そもそも私が本作を手に取ったきっかけというのがあるんですがね。あれは2016年。ゴースト・コースト・ヒップホップユニット「Moe and ghosts」と、ミニマル&変拍子で独特の音楽景色を見せるバンド「空間現代」のコラボアルバム『RAP PHENOMENON』に収録された楽曲『可笑しい』なんですがね。ラッパーのMoeがリーディングと呼べるようなフロウで漂う中、空間現代のミニマルな演奏が感情を呼び起こすこちらの楽曲に使用されていたテキストこそ、今回の『ここは退屈迎えに来て』収録の冒頭の一編『私たちがすごかった栄光の話』の一部なんですがね。私はこの楽曲が好きで、なにが好きって、やっぱりテキストが好きで、例えば、延々とロードサイドに立ち並ぶチェーン店の巨大看板を羅列しては「こういう景色を"ファスト風土"と呼ぶのだ」と嘆いている文化系崩れのオッサンである須賀さんと、そんな須賀さんに「いい年こいてなに言ってんだこのオッサン」と呆れながらも、他人事とは思えない主人公。そこへいくと私なんていうのは、学生の頃からライブハウスに入り浸り、卒業後はしばらくイベント小屋で首までどっぷりとサブカルに浸かるという毎日を過ごしていたものですから。はっきり言って、この「文化系崩れの須賀さん」の気持ちがめちゃめちゃ分かる。サブカルで生きている人間は、誰しもがこの「文化系崩れの須賀さん」になることを恐れており、常にそうならないようにと気を配っている。そのために「自分がいかに文化的な人間であるか」をことあるごとにアピールしようとする。ちょうど、私がこの文章の冒頭で「Moe and ghosts」というラップユニットの名前を出したように。彼らは年を重ねてもなにも成し遂げていない自分の現状に気付き、自分がまだまだ現役世代であることをアピールしようとする。クリエイターとしての能力も、キュレーターとしての能力も、アナリストとしての能力も持たない「文化系崩れ」の人々は、常に自分よりも文化レベルの低い人たちを見下している。そして〈俺だってリトルモアから写真集出したかった〉だの、〈俺がこの数年でどんだけEXILEのバラードをカラオケで聴かされたか、お前分かるか?〉だの言いながら、いまだに"あの頃"の「アイス・キューブ」だの「ウータン・クラン」だのを聴く。そんな彼らに対する主人公の目線は冷ややかで〈私も昔は、中年になっても若者文化を解している人をカッコいいと思っていたけれど、三十過ぎると考え方も保守的になって、結婚して子供もいるのになに言ってんだこのオッサン、と呆れてしまう〉。この須賀さんと主人公の対比こそ、都会と田舎の対比であり、それでも〈呆れつつ、しかし他人とは思えない〉と言う主人公の視点こそ、田舎の退屈さと、何者かになることを諦めきれない地方在住者の屈折を表している。
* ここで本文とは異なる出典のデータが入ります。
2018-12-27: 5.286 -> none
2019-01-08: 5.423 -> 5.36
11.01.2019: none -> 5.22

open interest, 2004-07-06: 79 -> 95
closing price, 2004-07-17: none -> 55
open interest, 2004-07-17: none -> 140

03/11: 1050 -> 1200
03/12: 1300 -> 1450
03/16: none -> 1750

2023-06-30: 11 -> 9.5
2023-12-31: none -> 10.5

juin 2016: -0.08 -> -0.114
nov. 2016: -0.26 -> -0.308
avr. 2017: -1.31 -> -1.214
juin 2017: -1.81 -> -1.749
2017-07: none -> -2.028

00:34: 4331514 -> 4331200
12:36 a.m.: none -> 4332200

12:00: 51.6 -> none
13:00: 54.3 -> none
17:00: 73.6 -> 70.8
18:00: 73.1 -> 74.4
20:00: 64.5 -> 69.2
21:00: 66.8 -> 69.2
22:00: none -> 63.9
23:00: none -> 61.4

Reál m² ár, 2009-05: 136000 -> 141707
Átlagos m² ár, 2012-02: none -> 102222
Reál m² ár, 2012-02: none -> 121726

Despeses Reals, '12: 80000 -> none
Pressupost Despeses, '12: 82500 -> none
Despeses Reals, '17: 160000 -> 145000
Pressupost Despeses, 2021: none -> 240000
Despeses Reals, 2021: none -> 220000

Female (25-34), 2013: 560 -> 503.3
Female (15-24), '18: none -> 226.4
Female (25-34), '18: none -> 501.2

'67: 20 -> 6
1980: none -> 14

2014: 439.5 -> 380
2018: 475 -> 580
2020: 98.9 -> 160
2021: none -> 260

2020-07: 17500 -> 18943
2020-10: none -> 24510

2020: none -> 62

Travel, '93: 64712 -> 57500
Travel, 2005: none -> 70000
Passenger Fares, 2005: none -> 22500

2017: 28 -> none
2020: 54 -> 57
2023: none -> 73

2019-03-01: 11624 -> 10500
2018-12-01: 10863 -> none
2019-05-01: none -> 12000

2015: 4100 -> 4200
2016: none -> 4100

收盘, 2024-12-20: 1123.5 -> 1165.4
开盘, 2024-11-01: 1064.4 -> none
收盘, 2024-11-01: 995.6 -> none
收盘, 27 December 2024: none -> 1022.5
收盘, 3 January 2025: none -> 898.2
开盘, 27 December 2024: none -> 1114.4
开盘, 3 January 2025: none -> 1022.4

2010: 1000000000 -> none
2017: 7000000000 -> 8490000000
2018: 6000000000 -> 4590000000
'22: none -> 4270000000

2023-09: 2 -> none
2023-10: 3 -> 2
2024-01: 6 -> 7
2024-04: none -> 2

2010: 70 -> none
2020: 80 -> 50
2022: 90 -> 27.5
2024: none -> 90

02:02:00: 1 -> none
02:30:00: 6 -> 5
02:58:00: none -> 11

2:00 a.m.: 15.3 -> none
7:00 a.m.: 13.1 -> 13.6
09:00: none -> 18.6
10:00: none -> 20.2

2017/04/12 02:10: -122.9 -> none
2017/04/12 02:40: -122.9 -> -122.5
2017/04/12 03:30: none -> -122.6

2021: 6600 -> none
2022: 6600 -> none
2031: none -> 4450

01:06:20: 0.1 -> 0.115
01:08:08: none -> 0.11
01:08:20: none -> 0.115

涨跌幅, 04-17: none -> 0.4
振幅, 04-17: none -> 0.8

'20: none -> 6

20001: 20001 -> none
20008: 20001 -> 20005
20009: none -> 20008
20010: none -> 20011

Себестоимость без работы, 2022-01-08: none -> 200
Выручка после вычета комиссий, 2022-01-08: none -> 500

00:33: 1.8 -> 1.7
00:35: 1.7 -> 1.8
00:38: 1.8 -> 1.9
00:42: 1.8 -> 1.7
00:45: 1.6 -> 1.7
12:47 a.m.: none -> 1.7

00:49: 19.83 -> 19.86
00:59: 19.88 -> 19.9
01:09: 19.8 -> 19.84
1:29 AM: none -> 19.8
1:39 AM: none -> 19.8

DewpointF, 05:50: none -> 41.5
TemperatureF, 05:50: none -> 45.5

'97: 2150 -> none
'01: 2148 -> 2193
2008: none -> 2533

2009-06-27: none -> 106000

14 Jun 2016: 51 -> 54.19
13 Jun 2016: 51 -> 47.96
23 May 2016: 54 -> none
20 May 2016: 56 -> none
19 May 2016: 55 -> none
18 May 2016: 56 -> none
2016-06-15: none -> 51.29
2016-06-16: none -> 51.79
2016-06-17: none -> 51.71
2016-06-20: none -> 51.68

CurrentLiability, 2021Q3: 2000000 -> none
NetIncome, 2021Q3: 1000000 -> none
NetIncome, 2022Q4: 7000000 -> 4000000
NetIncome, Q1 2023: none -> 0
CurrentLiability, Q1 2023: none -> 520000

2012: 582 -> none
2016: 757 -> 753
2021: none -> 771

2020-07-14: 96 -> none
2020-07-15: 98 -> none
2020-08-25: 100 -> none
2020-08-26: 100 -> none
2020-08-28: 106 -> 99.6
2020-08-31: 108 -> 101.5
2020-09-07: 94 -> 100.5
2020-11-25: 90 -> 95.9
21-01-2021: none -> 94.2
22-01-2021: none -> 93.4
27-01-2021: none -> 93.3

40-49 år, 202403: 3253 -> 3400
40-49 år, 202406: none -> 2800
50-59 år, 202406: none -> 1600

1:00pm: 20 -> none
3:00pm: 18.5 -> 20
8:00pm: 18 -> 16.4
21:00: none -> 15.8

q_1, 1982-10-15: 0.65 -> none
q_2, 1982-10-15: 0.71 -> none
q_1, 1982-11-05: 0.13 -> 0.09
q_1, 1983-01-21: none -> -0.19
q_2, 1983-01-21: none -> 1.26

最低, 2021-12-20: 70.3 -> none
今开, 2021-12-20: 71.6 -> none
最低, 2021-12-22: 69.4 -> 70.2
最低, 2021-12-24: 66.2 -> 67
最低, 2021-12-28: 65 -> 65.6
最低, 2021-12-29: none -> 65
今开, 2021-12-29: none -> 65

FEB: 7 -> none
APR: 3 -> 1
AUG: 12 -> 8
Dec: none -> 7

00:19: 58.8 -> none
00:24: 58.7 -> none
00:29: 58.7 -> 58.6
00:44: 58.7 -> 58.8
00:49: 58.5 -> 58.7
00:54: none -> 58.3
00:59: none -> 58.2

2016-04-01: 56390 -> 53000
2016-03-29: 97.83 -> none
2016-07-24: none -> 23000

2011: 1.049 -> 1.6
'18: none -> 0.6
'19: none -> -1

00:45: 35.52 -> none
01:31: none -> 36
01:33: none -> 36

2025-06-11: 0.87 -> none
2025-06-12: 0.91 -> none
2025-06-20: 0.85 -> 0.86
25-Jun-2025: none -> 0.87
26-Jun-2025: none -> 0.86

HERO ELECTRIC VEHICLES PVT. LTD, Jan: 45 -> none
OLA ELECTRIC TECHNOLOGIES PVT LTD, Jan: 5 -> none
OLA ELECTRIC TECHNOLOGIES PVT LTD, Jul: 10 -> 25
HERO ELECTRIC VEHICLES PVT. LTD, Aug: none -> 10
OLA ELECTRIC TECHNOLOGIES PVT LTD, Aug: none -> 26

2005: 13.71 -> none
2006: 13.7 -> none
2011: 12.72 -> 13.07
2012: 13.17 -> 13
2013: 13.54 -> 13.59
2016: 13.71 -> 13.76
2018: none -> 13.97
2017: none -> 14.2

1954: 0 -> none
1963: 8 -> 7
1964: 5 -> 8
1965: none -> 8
そんな地方在住者のガールズの屈折を描き出し続ける連作である本作であるが、それぞれの短編を通じて登場するのが「シーナ」という同世代の男性だ。シーナの学生時代はいわゆるスクールカーストトップの男子で、女子の憧れの的。卒業すると大阪という都市部へ出て行ったが、数年後地元に帰ってきて結婚。子供もできて、現在は自動車教習所の教官として働いている。各短編の主人公たるかつての少女たちは、キラキラと輝いていた学生のころのシーナと、地元に戻ってきてすっかりしょぼくれたオッサンになっている現在のシーナに、都市部への憧れと地方出身者の限界を重ねる。一方のシーナはというと、かつての地元のヒーローで、大阪という大都市を経験しながらも、自分の経験を居丈高に語ることも、出羽守になることもせず、自分の現在を見つめている。他の登場人物がキラキラしていた頃のシーナの幻想を未だ押し付けてくる中、当の本人だけはしっかりと現実の今の自分だけを見つめているのだ。シーナは決して”あの頃”を語らない。"あの頃"どころか、大阪で過ごしていたという数年間のことも一切語らないのだ。これは、田舎を出たことがない、或いは出戻ってきてなお自分のキラキラした生活に対する憧れが消えないガールズたちとの対比になっていて、それはそのまま都会の新自由主義的生活と、田舎の封建的生活の対比にもなっている。その関係は、男女の恋愛関係にも深く入り込んでいて、例えば一編目でシーナと久しぶりに連絡を取り合い、胸のトキメキを覚えていたガールは、久しぶりの再会を果たした後になると「シーナは普通にお父さんでした。ちゃんと、普通の、なんにもこじらせていない普通の人でした」と言ったりする。二編目で、都落ちして地元で婚活に励む女性が言う。〈この町では若い感性はあっという間に年老いてしまう。野心に溢れた若者も、二十歳を過ぎれば溶接工に落ち着き、運命の恋を夢見ていた若い女は、二十四歳になるころには溶接工と結婚し家庭におさまった〉。その町では、行き場の無いくすぶった人たちの〈若さがフツフツと発酵〉していく24時間営業のファミレスがあり、〈思い出はみんな、放置したマックのコーラみたいに薄まっていく〉。若者はみな、〈最初にありあまる輝きを与えられて、ゆっくりとそれをなくしていく〉。大阪から出戻ったシーナは、まさしくその田舎を象徴する存在として描かれており、そんな「退屈」な日常から、白馬の王子さまに向かって「迎えに来て」と訴えているのが本書である。

そんなことを言うと、田舎には希望はないのかという気分にもなるわけなんですが、果たして本書は田舎の希望を描き出しはしない。私なんていうのは『天然コケッコー』的な生活にも憧れたりするわけなんですが、今作で描かれるのはもっと「都市的な田舎」であって、その都市が刻一刻と衰退していく音を聞きながら生活しているような、息の詰まる空気感である。これは、最初にもあげたサブカル界隈とも大変に共通する空気感で、それは人生において「何かをバズらせないといけない」と躍起になっているような空気感で、そう考えると、郊外の町を描いた本作が、急に都市に過ごす人々の空虚な心理に溶け合っていく。都市に生きる我々も〈若さを発酵〉させながら、がむしゃらにもがいているもので、みなの心の中に、今作で描かれるロードサイドの風景は広がっているということもできそうですね。もがくことができる環境があるかないか、というのも重要なところな気もしますが。封建的な暮らしから、自由主義的な生活へ。満たされぬ思いを持つ誰もが、心の中で常に願っていることなのでしょう。「ここは退屈迎えに来て」と。

というわけで2月の課題図書は山内マリコ『ここは退屈迎えに来て』でした。3月はH・P・ラヴクラフト『ラヴクラフト全集 1』です。そんなに退屈ならば迎えにいってやろうって魂胆ですね。読んでいきましょう。